» **ENTRIES PROVIDED**:
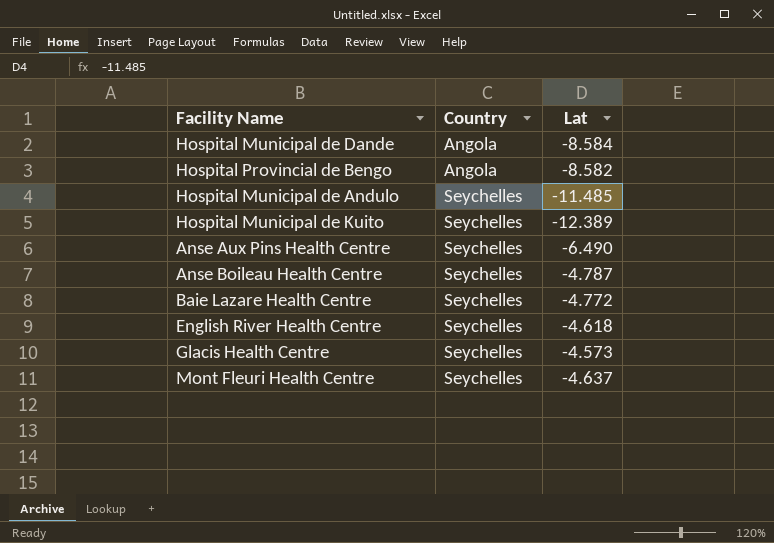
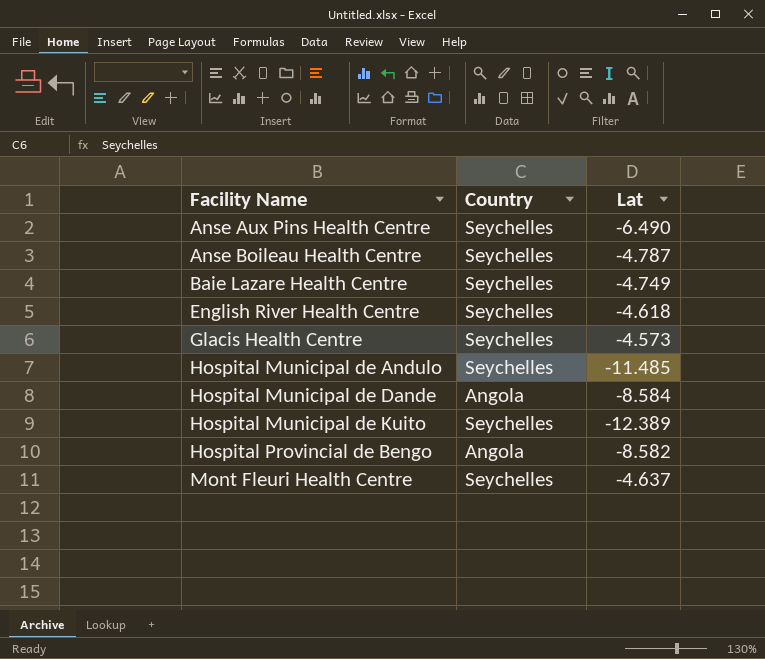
row order: Country ascending -> Facility Name ascending
Baie Lazare Health Centre | Lat: -4.772 -> -4.749

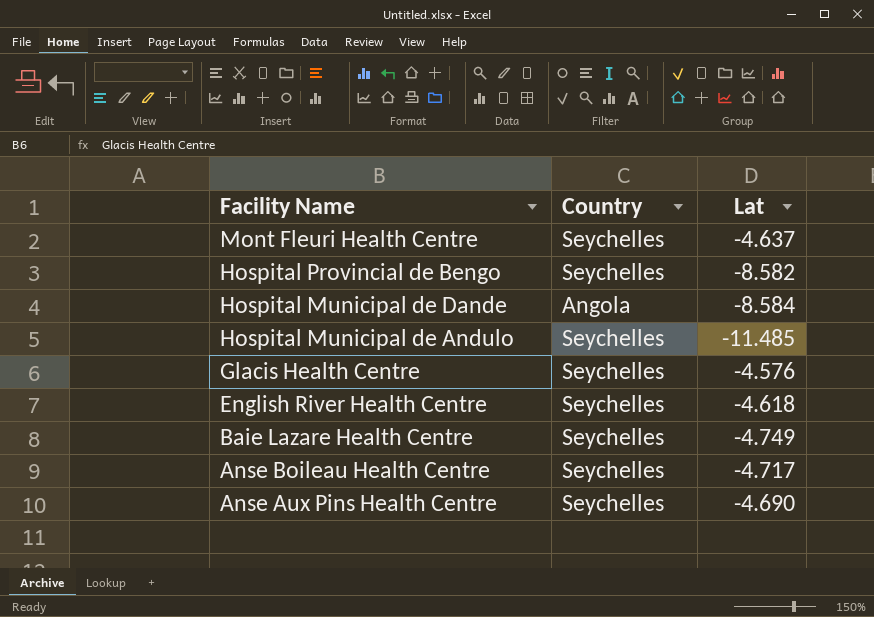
row order: Facility Name ascending -> Facility Name descending
row Hospital Municipal de Kuito: Seychelles | -12.389 -> none
Hospital Provincial de Bengo | Country: Angola -> Seychelles
Glacis Health Centre | Lat: -4.573 -> -4.576
Anse Boileau Health Centre | Lat: -4.787 -> -4.717
Anse Aux Pins Health Centre | Lat: -6.490 -> -4.690

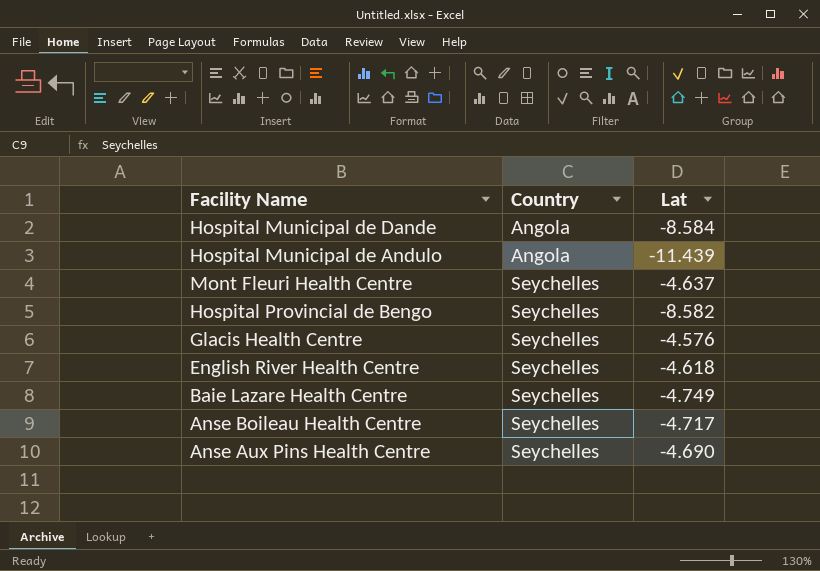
row order: Facility Name descending -> Country ascending
Hospital Municipal de Andulo | Country: Seychelles -> Angola
Hospital Municipal de Andulo | Lat: -11.485 -> -11.439

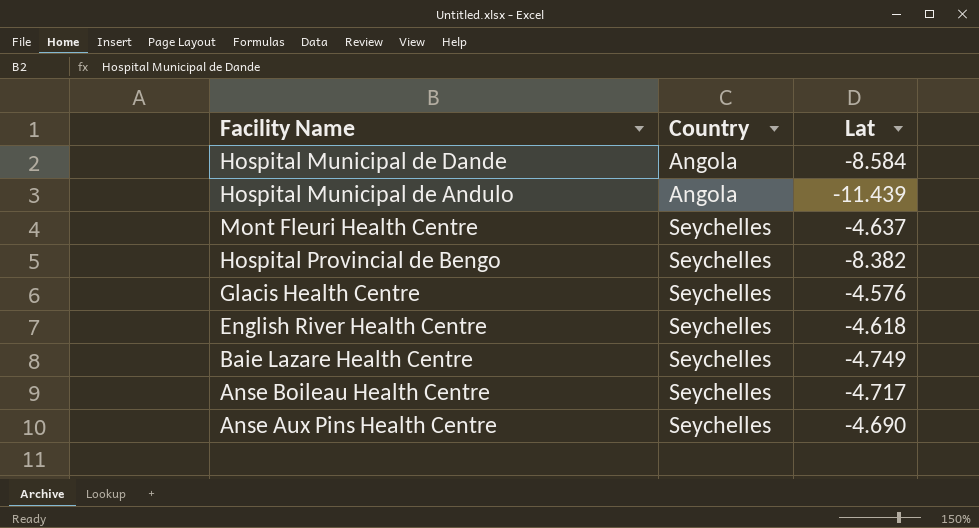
Hospital Provincial de Bengo | Lat: -8.582 -> -8.382

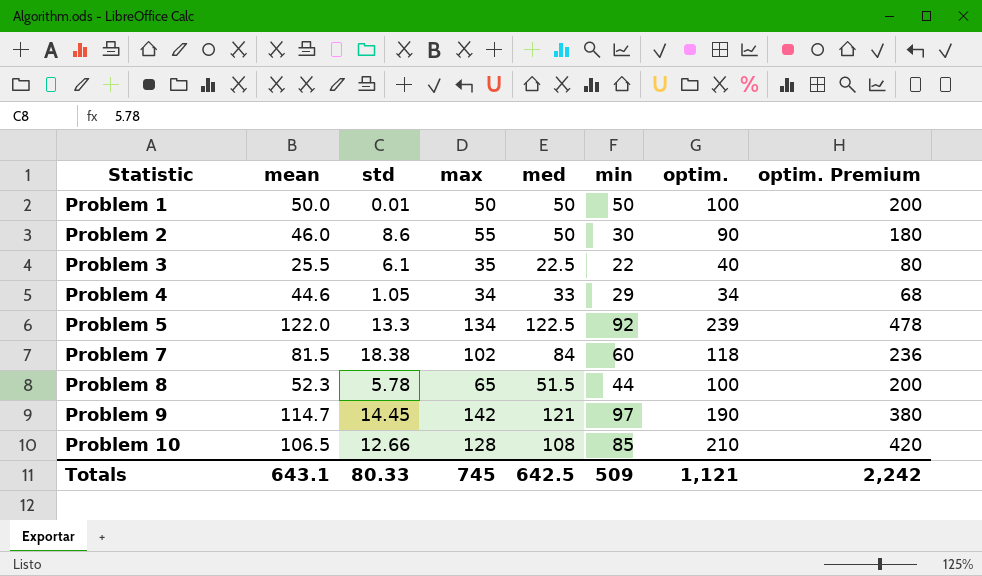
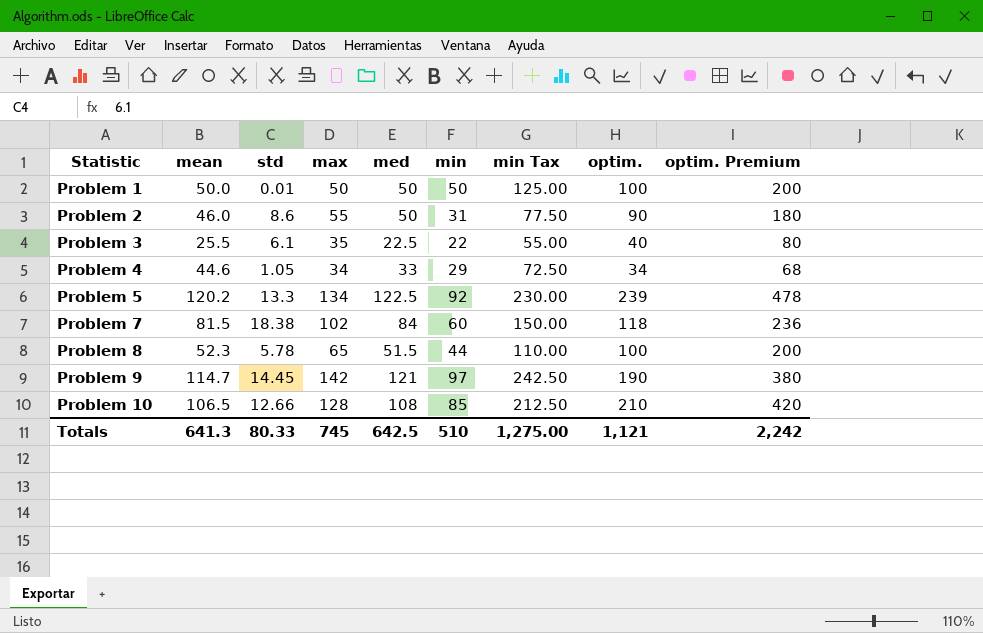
column min Tax | formula: none -> [min] * 2.5
Problem 2 | min: 30 -> 31
Problem 5 | mean: 122.0 -> 120.2
Totals | mean: 643.1 -> 641.3
Totals | min: 509 -> 510

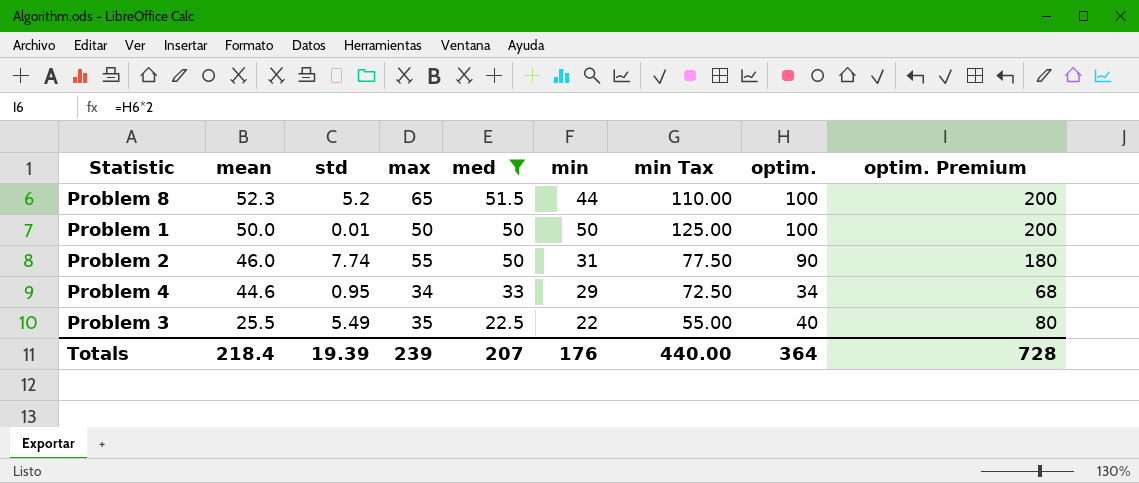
filter: none -> med <= 51.5
row order: Statistic ascending -> mean descending
Problem 8 | std: 5.78 -> 5.2
Problem 2 | std: 8.6 -> 7.74
Problem 4 | std: 1.05 -> 0.95
Problem 3 | std: 6.1 -> 5.49
Totals | mean: 641.3 -> 218.4
Totals | std: 80.33 -> 19.39
Totals | max: 745 -> 239
Totals | med: 642.5 -> 207
Totals | min: 510 -> 176
Totals | min Tax: 1,275.00 -> 440.00
Totals | optim.: 1,121 -> 364
Totals | optim. Premium: 2,242 -> 728

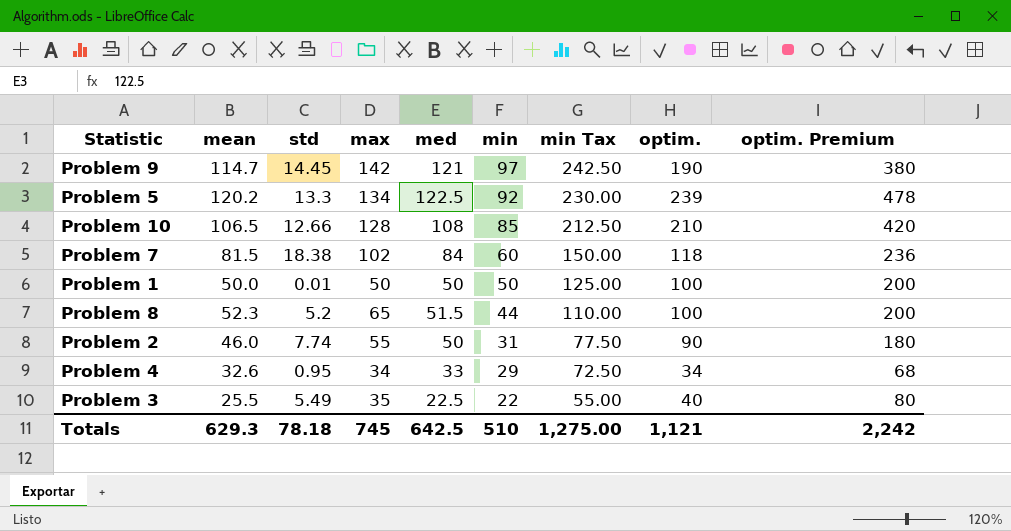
filter: med <= 51.5 -> none
row order: mean descending -> min descending
Problem 4 | mean: 44.6 -> 32.6
Totals | mean: 218.4 -> 629.3
Totals | std: 19.39 -> 78.18
Totals | max: 239 -> 745
Totals | med: 207 -> 642.5
Totals | min: 176 -> 510
Totals | min Tax: 440.00 -> 1,275.00
Totals | optim.: 364 -> 1,121
Totals | optim. Premium: 728 -> 2,242

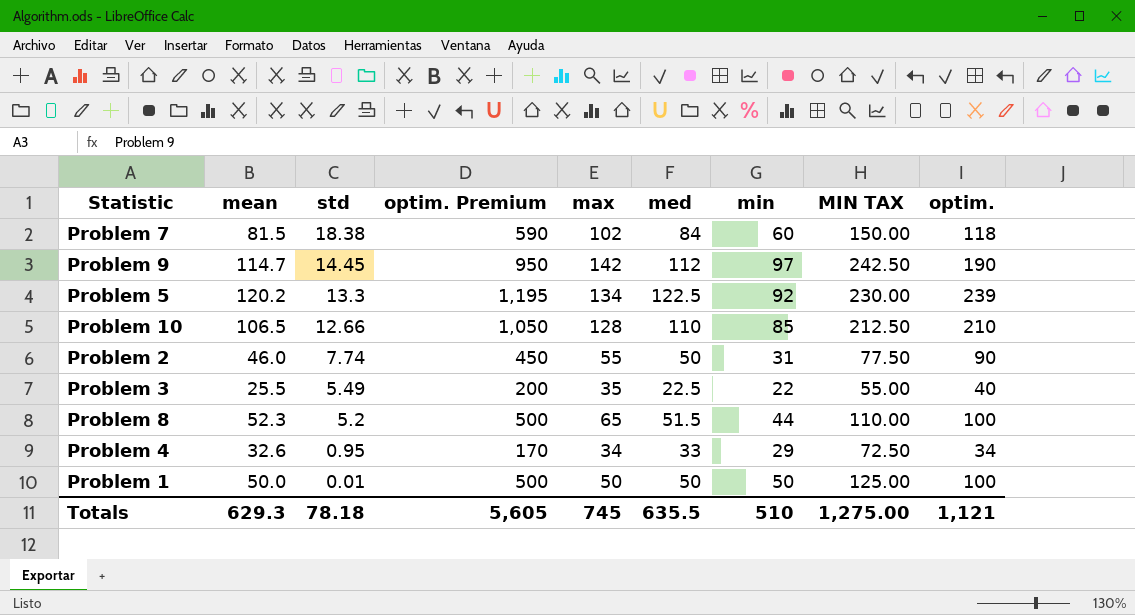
row order: min descending -> std descending
column optim. Premium | formula: [optim.] * 2 -> [optim.] * 5
column optim. Premium | position: 9 -> 4
column name: min Tax -> MIN TAX
Problem 9 | med: 121 -> 112
Problem 10 | med: 108 -> 110
Totals | optim. Premium: 2,242 -> 5,605
Totals | med: 642.5 -> 635.5

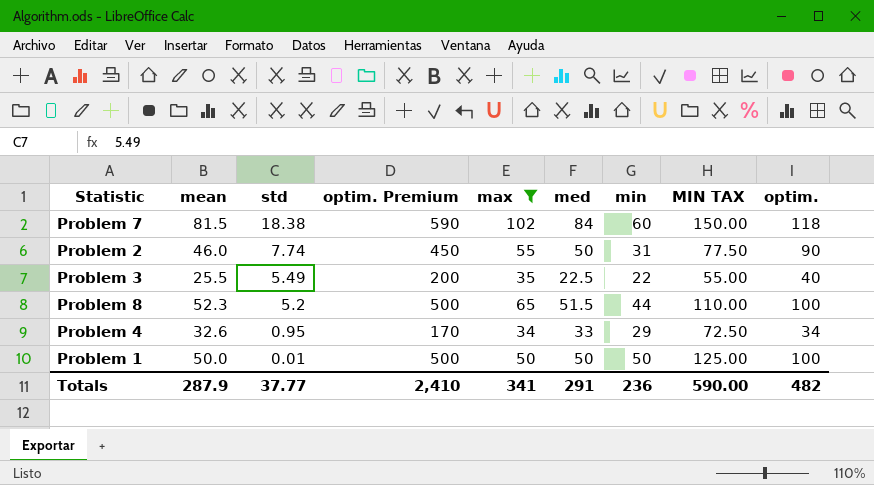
filter: none -> max <= 102
Totals | mean: 629.3 -> 287.9
Totals | std: 78.18 -> 37.77
Totals | optim. Premium: 5,605 -> 2,410
Totals | max: 745 -> 341
Totals | med: 635.5 -> 291
Totals | min: 510 -> 236
Totals | MIN TAX: 1,275.00 -> 590.00
Totals | optim.: 1,121 -> 482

» **THE TASK**:
Repeat all of the material above exactly, leaving out pictures.

» **EXERCISE RESPONSE**:
row order: Country ascending -> Facility Name ascending
Baie Lazare Health Centre | Lat: -4.772 -> -4.749

row order: Facility Name ascending -> Facility Name descending
row Hospital Municipal de Kuito: Seychelles | -12.389 -> none
Hospital Provincial de Bengo | Country: Angola -> Seychelles
Glacis Health Centre | Lat: -4.573 -> -4.576
Anse Boileau Health Centre | Lat: -4.787 -> -4.717
Anse Aux Pins Health Centre | Lat: -6.490 -> -4.690

row order: Facility Name descending -> Country ascending
Hospital Municipal de Andulo | Country: Seychelles -> Angola
Hospital Municipal de Andulo | Lat: -11.485 -> -11.439

Hospital Provincial de Bengo | Lat: -8.582 -> -8.382

column min Tax | formula: none -> [min] * 2.5
Problem 2 | min: 30 -> 31
Problem 5 | mean: 122.0 -> 120.2
Totals | mean: 643.1 -> 641.3
Totals | min: 509 -> 510

filter: none -> med <= 51.5
row order: Statistic ascending -> mean descending
Problem 8 | std: 5.78 -> 5.2
Problem 2 | std: 8.6 -> 7.74
Problem 4 | std: 1.05 -> 0.95
Problem 3 | std: 6.1 -> 5.49
Totals | mean: 641.3 -> 218.4
Totals | std: 80.33 -> 19.39
Totals | max: 745 -> 239
Totals | med: 642.5 -> 207
Totals | min: 510 -> 176
Totals | min Tax: 1,275.00 -> 440.00
Totals | optim.: 1,121 -> 364
Totals | optim. Premium: 2,242 -> 728

filter: med <= 51.5 -> none
row order: mean descending -> min descending
Problem 4 | mean: 44.6 -> 32.6
Totals | mean: 218.4 -> 629.3
Totals | std: 19.39 -> 78.18
Totals | max: 239 -> 745
Totals | med: 207 -> 642.5
Totals | min: 176 -> 510
Totals | min Tax: 440.00 -> 1,275.00
Totals | optim.: 364 -> 1,121
Totals | optim. Premium: 728 -> 2,242

row order: min descending -> std descending
column optim. Premium | formula: [optim.] * 2 -> [optim.] * 5
column optim. Premium | position: 9 -> 4
column name: min Tax -> MIN TAX
Problem 9 | med: 121 -> 112
Problem 10 | med: 108 -> 110
Totals | optim. Premium: 2,242 -> 5,605
Totals | med: 642.5 -> 635.5

filter: none -> max <= 102
Totals | mean: 629.3 -> 287.9
Totals | std: 78.18 -> 37.77
Totals | optim. Premium: 5,605 -> 2,410
Totals | max: 745 -> 341
Totals | med: 635.5 -> 291
Totals | min: 510 -> 236
Totals | MIN TAX: 1,275.00 -> 590.00
Totals | optim.: 1,121 -> 482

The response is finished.